What if the GPU could drive its own computation? Open files, read data, branch on results, loop until convergence, write output — all from GPU code, with zero CPU orchestration between steps.

async_gpu makes this real: Rust async/await running natively on NVIDIA GPUs, with a custom rustc MIR pass that turns standard async fn into warp-cooperative state machines — and GPU compute kernels powerful enough to run GPT-2 inference in 25ms (8.8x optimized), YOLOv8-nano object detection, graph algorithms (BFS, PageRank), and Monte Carlo simulations (129x throughput). Custom SGEMM at 63% of cuBLAS, Flash Attention at 54% of cuDNN FA2.

#[warp_cooperative]
pub async fn data_pipeline(buf: *mut u8) -> u32 {
    // Open input file — yields warp during I/O wait
    let fd = GpuOpenFuture::new(buf, b"input.txt", FILE_OPEN_READ).await?;

    // Read data (each .await inserts bar.warp.sync for warp convergence)
    let mut data = [0u8; 48];
    let n = GpuReadFuture::new(buf, fd, &mut data).await?;
    GpuCloseFuture::new(buf, fd).await?;

    // Transform on GPU
    let mut out = [0u8; 48];
    for i in 0..n { out[i] = data[i].to_ascii_uppercase(); }

    // Write output
    let out_fd = GpuOpenFuture::new(buf, b"output.txt", FILE_OPEN_WRITE_CREATE).await?;
    let written = GpuWriteFuture::new(buf, out_fd, &out[..n]).await?;
    GpuCloseFuture::new(buf, out_fd).await?;

    Ok(written as u32)
}

// Entry point: drive async pipeline with spin-polling executor
let result = block_on(data_pipeline(buf)).unwrap_or(0xDEAD);

The #[warp_cooperative] attribute is a custom rustc MIR pass that inserts bar.warp.sync + shfl.sync at every .await point, ensuring all 32 GPU lanes yield and resume together.

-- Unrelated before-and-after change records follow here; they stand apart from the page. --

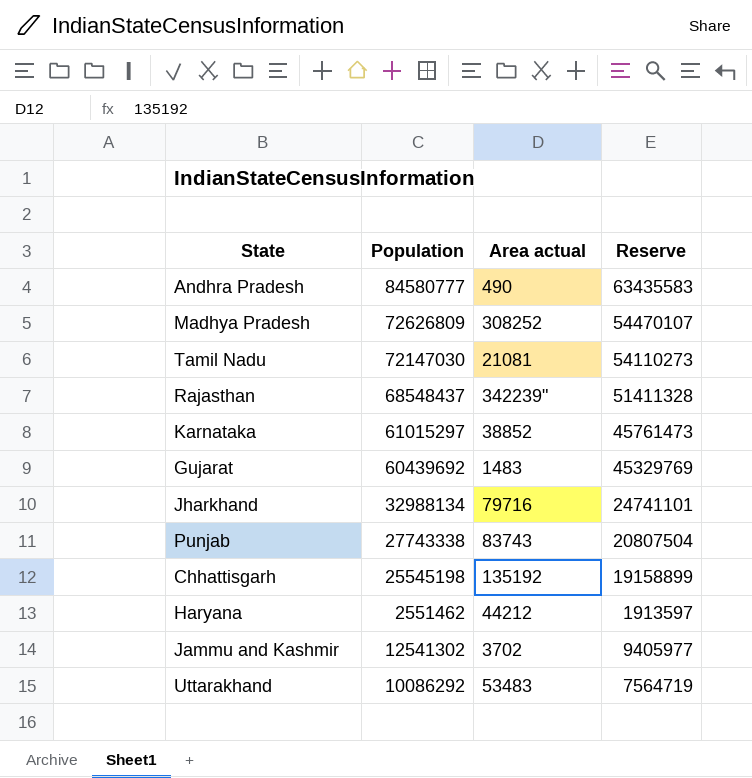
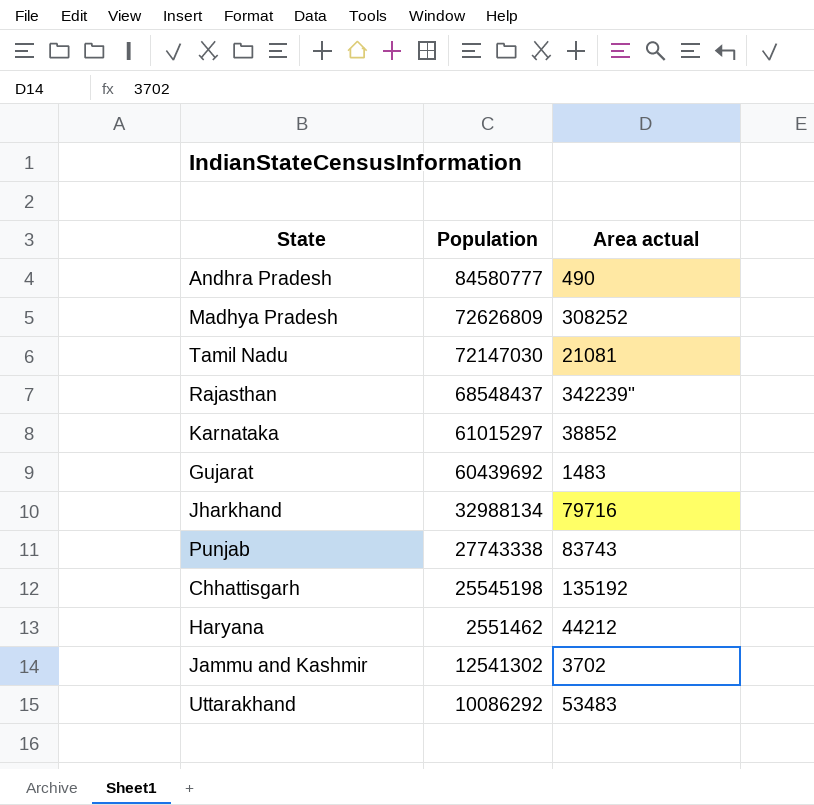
column Reserve | formula: [Population] * 0.75 -> none

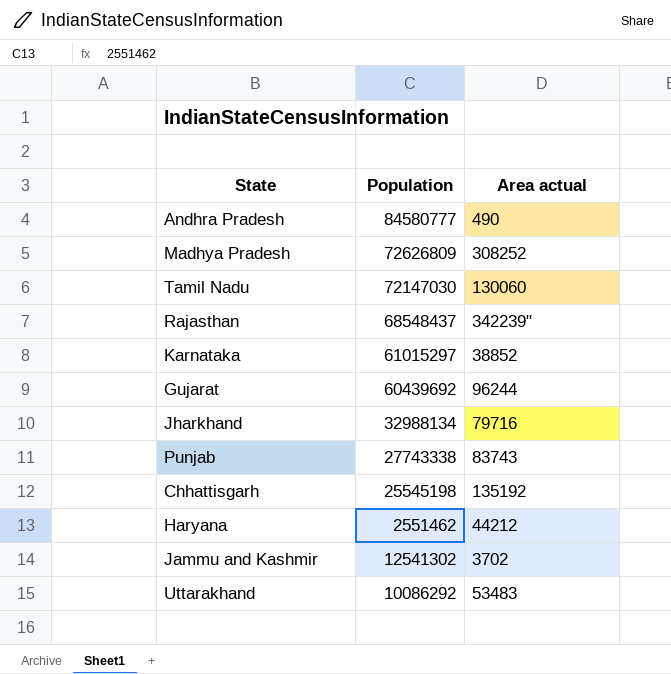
Tamil Nadu | Area actual: 21081 -> 130060
Gujarat | Area actual: 1483 -> 96244

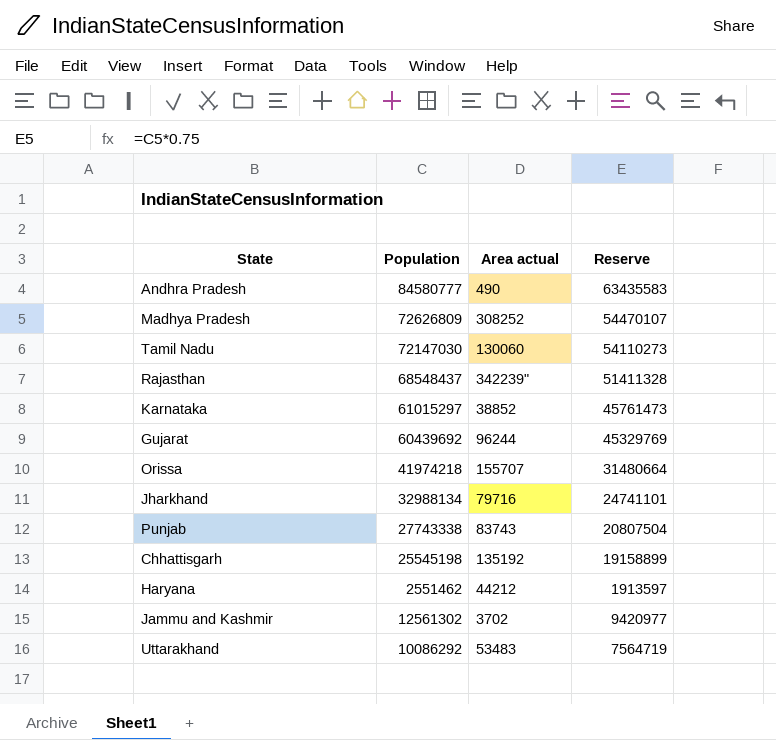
column Reserve | formula: none -> [Population] * 0.75
row Orissa: none -> 41974218 | 155707 | 31480664
Jammu and Kashmir | Population: 12541302 -> 12561302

Standard Rust async fn syntax, standard Future trait — no macros, no custom runtime.

Quick Start

Prerequisites

  • Rust with nightly toolchain: rustup toolchain install nightly-2026-03-11
  • nvptx64 target: rustup target add nvptx64-nvidia-cuda --toolchain nightly-2026-03-11
  • Rust nightly src (for -Zbuild-std): rustup component add rust-src --toolchain nightly-2026-03-11
  • NVIDIA GPU (SM 70+) with CUDA 12.x driver

Run an Example

Each example is self-contained with automated PTX compilation via build.rs:

git clone https://github.com/DaLaw2/async-gpu.git
cd async-gpu

# Hello GPU — vector add, GPU print, file I/O, bulk transfer
cargo run --manifest-path examples/hello-gpu/host/Cargo.toml

# Async Pipeline — #[warp_cooperative] async fn with real I/O (requires patched rustc)
cargo run --manifest-path examples/async-pipeline/host/Cargo.toml

# Vector Math — SAXPY, dot product, softmax (pure GPU compute)
cargo run --manifest-path examples/vector-math/host/Cargo.toml
All examples
Example Description Toolchain
Hostcall examples (examples/hostcall/)
hello-gpu Vector add, GPU print, file I/O, bulk sideband Stock nightly
async-pipeline #[warp_cooperative] async fn with hostcall Futures Patched rustc
async-io Multi-file write pipeline + read-transform-write Stock nightly
parallel-search 32-lane GPU grep with shfl.sync warp reduction Stock nightly
vector-math SAXPY, dot product, softmax (pure compute) Stock nightly
tcp-echo GPU-initiated TCP networking via hostcall Stock nightly
tokio-offload Async kernel launch from tokio runtime Stock nightly
warp-cooperative MIR pass verification tests Patched rustc
NN API examples (examples/std/)
gpt2-inference GPT-2 Small text generation using nn module Stock nightly
yolo-detect YOLOv8-nano object detection using nn module Stock nightly
mnist-train MNIST MLP training (91.2% accuracy in 5 epochs) Stock nightly
cifar-train CIFAR-10 tiny CNN training with loss convergence Stock nightly
gpt2-lora GPT-2 LoRA fine-tuning on WikiText-2 (ppl 128→16, rank=8) Stock nightly
mnist-cnn MNIST CNN training (96.4% accuracy, 2.62x GPU speedup) Stock nightly
resnet-cifar ResNet-18 pretrained inference (91.3% CIFAR-10) + ONNX inference (91.2%) + full conv training Stock nightly
gpu-rag GPU-Autonomous RAG: 1030-chunk vector search + GPT-2 generation Stock nightly
diff-physics Differentiable 2D spring-mass / N-body gravity (47.1x GPU speedup) Stock nightly
dynamic-control Data-dependent GPU control flow: variable-length gen, early exit, sampling Stock nightly
graph-algorithms GPU BFS + PageRank on RMAT graphs (CSR, 1M+ vertices, 4.3x speedup) Stock nightly
monte-carlo GPU Monte Carlo: Black-Scholes pricing (129x), Pi estimation (12x) Stock nightly
benchmark SGEMM/Conv2D/Attention vs cuBLAS, memory bandwidth, GPT-2 profiling Stock nightly

Patched Toolchain (for #[warp_cooperative])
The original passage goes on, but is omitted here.